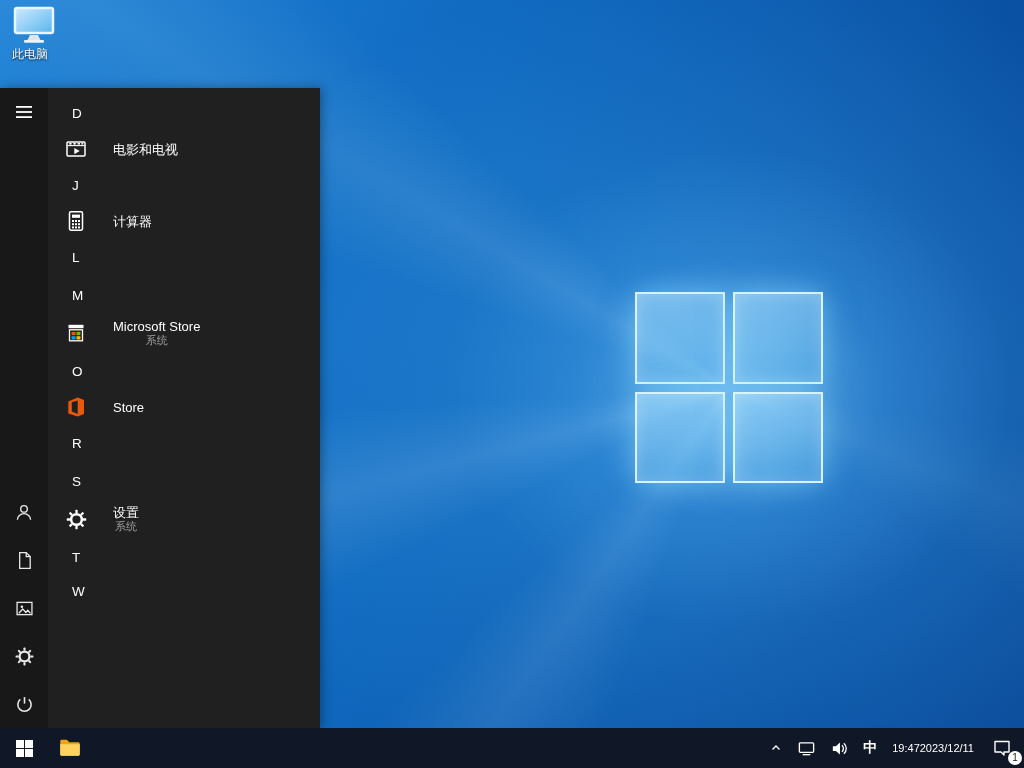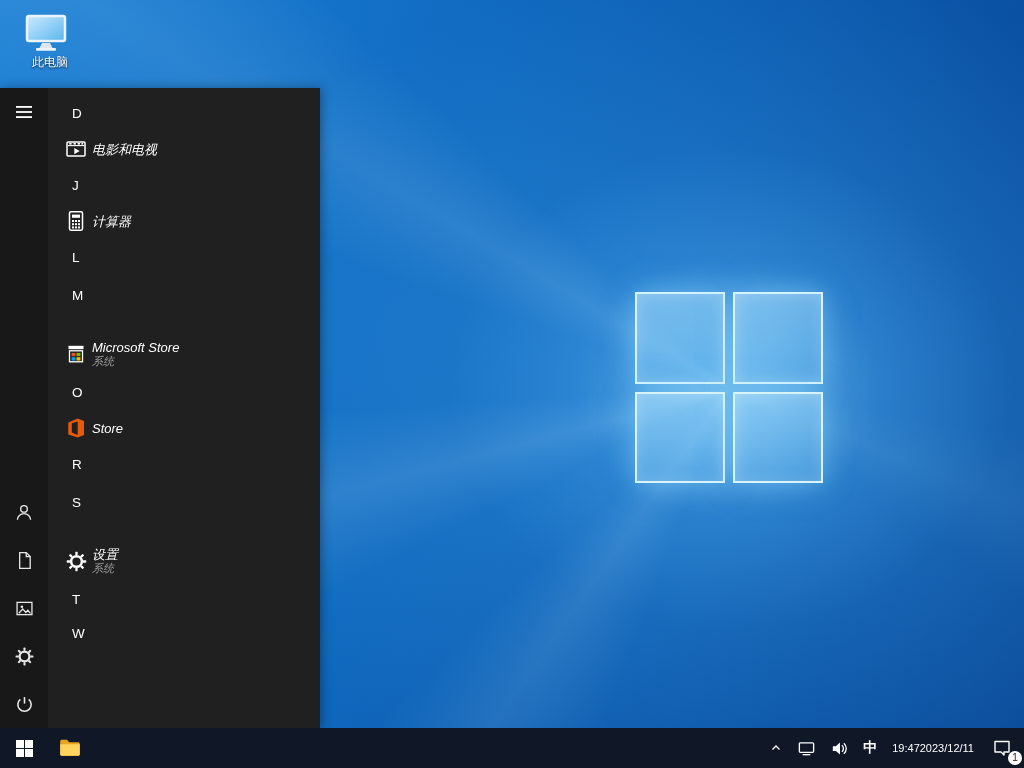--- a/index.html
+++ b/index.html
@@ -32,43 +32,43 @@
   .win-logo { position:absolute; left:635px; top:292px; width:188px; height:191px;
     display:grid; grid-template-columns:1fr 1fr; grid-template-rows:1fr 1fr; gap:8px; }
   .pane {
     background: linear-gradient(160deg, rgba(170,225,255,.60), rgba(105,190,245,.36));
     border:2px solid rgba(225,248,255,.92);
     box-shadow: 0 0 26px rgba(140,215,255,.55), inset 0 0 16px rgba(255,255,255,.22);
   }
 
   
   .desktop-icon { position:absolute; left:12px; top:6px; width:56px;
-    display:flex; flex-direction:column; align-items:flex-end; gap:2px; cursor:pointer;margin-top:8px; }
+    display:flex; flex-direction:column; align-items:flex-start; gap:2px; cursor:pointer; }
   .di-label { color:#fff; font-size:12px; text-shadow:0 1px 2px rgba(0,0,0,.85); white-space:nowrap; }
 
   
   .start-menu { position:absolute; left:0; top:88px; width:320px; height:640px;
     background:#202020; display:flex; overflow:hidden; box-shadow:2px 0 10px rgba(0,0,0,.35); }
   .rail { position:relative; width:48px; flex:0 0 48px; background:#181818; }
   .rail-btn { width:48px; height:48px; display:flex; align-items:center; justify-content:center;
     background:transparent; border:none; cursor:pointer; }
   .rail-bottom { position:absolute; left:0; bottom:0; display:flex; flex-direction:column; }
 
   .app-list { flex:1; padding-top:6px; display:flex; flex-direction:column; overflow:hidden; }
   .al-header { height:38px; display:flex; align-items:center; padding-left:24px;
     background:transparent; border:none; cursor:pointer; }
   .al-header:last-child { align-items:flex-start; padding-top:8px; }
   .al-header span { color:#fff; font-size:13.5px; }
-  .al-app { height:34px; display:flex; align-items:center; padding-left:16px; gap:4px;
-    background:transparent; border:none; cursor:pointer; text-align:left;font-style:italic; }
-  .al-app.two { height:38px;margin-top:21px; }
+  .al-app { height:34px; display:flex; align-items:center; padding-left:16px; gap:25px;
+    background:transparent; border:none; cursor:pointer; text-align:left; }
+  .al-app.two { height:38px; }
   .app-ico { width:24px; height:24px; flex:0 0 24px; display:flex; align-items:center; justify-content:center; }
   .app-label { color:#fff; font-size:13px; line-height:15px; white-space:nowrap; }
   .app-text { display:flex; flex-direction:column; justify-content:center; }
-  .app-sub { color:#9e9e9e; font-size:11px; line-height:13px; }
+  .app-sub { color:#9e9e9e; font-size:11px; line-height:13px;text-align:center; }
   .chev { margin-left:auto; margin-right:14px; display:flex; align-items:center; }
 
   
   .taskbar { position:absolute; left:0; bottom:0; width:1024px; height:40px;
     background:#101726; display:flex; align-items:stretch; color:#fff; z-index:5; }
   .tb-start { width:48px; display:flex; align-items:center; justify-content:center;
     background:transparent; border:none; cursor:pointer; }
   .tb-app { width:44px; display:flex; align-items:center; justify-content:center;
     background:transparent; border:none; cursor:pointer; }
   .tray { margin-left:auto; display:flex; align-items:stretch; padding-right:2px; }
__________
The lines to output run from the one containing "margin-left:auto; margin-right:14px; display:flex;" to the last line of the entries; give them back exactly.

**The completed task:**
   .chev { margin-left:auto; margin-right:14px; display:flex; align-items:center; }
 
   
   .taskbar { position:absolute; left:0; bottom:0; width:1024px; height:40px;
     background:#101726; display:flex; align-items:stretch; color:#fff; z-index:5; }
   .tb-start { width:48px; display:flex; align-items:center; justify-content:center;
     background:transparent; border:none; cursor:pointer; }
   .tb-app { width:44px; display:flex; align-items:center; justify-content:center;
     background:transparent; border:none; cursor:pointer; }
   .tray { margin-left:auto; display:flex; align-items:stretch; padding-right:2px; }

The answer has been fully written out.